Cybersecurity: perché stanno raddoppiando gli attacchi nella sanità?

I cybercriminali vanno dove si fanno soldi e nel 2017 sembrano aver scoperto delle miniere d’oro in ospedali, cliniche e laboratori medici in genere.

Secondo l’ultimo report dei McAfee Labs sulle minacce informatiche, nel 2017 c’è stata una vera e propria esplosione di incidenti informatici nel settore sanitario americano, con il numero totale delle infrazioni dichiarate che è più che triplicato rispetto al 2016. Del resto, sembra sia molto facile monetizzare tutto quello che riguarda la salute dei cittadini: gli ospedali sono molto propensi a pagare in caso di attacco ransomware per evitare il blocco dell’operatività delle corsie; l’esfiltrazione dei dati dei pazienti frutta sul mercato nero circa 50 dollari per cartella sanitaria; i sistemi usati dagli ospedali risultano essere in assoluto i meno protetti e i più vetusti, aprendo infinite possibilità di monetizzazione ai cybercriminali.

Buona parte di queste vulnerabilità è raccolta nei “PACS”, i sistemi usati dai laboratori per archiviare i risultati degli esami e renderli disponibili tramite Internet a tutte le loro sedi o ad altri istituti. Christiaan Beek, il ricercatore che ha approfondito il tema, ha avuto libero accesso a risonanze magnetiche, lastre di raggi X e referti di ogni tipo semplicemente usando motore di ricerca Shodan su Internet. Addirittura, scaricando il file completo di una risonanza magnetica liberamente accessibile, è stato in grado di stampare in 3D una copia del bacino della paziente esaminata.

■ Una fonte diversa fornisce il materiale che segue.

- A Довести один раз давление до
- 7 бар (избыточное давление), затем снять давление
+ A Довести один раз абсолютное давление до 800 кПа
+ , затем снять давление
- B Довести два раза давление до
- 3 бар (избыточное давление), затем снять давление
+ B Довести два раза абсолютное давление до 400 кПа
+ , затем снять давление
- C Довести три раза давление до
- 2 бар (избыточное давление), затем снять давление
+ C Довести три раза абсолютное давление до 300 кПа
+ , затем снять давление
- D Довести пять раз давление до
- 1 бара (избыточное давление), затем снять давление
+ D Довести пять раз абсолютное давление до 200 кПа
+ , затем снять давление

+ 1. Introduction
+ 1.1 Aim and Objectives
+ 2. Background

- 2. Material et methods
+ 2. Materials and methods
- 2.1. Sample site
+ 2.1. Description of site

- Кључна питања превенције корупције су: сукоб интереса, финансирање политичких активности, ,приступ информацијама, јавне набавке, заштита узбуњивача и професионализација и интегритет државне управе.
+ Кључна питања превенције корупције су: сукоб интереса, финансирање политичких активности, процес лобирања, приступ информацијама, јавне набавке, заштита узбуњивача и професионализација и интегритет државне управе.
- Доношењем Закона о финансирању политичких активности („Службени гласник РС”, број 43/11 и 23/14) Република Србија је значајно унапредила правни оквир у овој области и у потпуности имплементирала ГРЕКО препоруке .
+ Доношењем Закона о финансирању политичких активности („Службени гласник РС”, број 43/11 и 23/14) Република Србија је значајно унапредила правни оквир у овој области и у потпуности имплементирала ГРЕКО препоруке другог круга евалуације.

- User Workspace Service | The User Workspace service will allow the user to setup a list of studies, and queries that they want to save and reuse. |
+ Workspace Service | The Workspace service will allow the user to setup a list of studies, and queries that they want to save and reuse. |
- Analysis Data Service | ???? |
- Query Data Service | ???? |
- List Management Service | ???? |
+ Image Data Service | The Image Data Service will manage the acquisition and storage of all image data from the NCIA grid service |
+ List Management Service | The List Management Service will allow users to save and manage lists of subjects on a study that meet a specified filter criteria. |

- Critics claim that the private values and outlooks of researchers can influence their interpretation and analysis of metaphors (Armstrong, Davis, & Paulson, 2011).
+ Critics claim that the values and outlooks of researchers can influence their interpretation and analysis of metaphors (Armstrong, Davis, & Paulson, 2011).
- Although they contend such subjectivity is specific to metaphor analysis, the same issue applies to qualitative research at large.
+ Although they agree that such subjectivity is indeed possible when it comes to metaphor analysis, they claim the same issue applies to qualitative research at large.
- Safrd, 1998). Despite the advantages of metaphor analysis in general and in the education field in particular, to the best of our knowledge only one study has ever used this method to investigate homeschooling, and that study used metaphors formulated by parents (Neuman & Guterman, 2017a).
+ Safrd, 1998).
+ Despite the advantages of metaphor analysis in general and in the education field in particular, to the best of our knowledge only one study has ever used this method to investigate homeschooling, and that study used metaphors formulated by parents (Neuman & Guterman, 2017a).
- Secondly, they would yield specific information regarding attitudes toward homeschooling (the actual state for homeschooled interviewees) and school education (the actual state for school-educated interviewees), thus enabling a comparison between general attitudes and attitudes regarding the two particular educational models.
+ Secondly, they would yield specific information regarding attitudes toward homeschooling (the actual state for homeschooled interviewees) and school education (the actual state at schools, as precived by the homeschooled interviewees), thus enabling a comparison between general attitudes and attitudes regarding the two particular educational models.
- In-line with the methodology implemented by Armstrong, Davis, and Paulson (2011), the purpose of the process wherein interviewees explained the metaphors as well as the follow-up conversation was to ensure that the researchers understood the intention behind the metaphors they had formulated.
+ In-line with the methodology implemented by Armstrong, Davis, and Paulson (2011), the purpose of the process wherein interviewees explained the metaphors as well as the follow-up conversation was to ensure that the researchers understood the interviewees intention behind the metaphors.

Inoltre, le scarse misure di sicurezza hanno permesso al ricercatore di modificare tutti i dati di un esame radiografico, ricaricandolo sul sistema originale con un nome di fantasia. Dà molto da pensare il fatto che niente gli avrebbe impedito di sostituire il file originale, mettendo a rischio la vita del paziente a causa delle informazioni false fornite ai medici curanti.

Per fortuna, causare la morte di uno sconosciuto non è una fonte di guadagno, perché altrimenti siamo sicuri che i criminali non ci penserebbero due volte prima di iniziare ad approfittarne e le difese degli ospedali non sarebbero molto d’aiuto.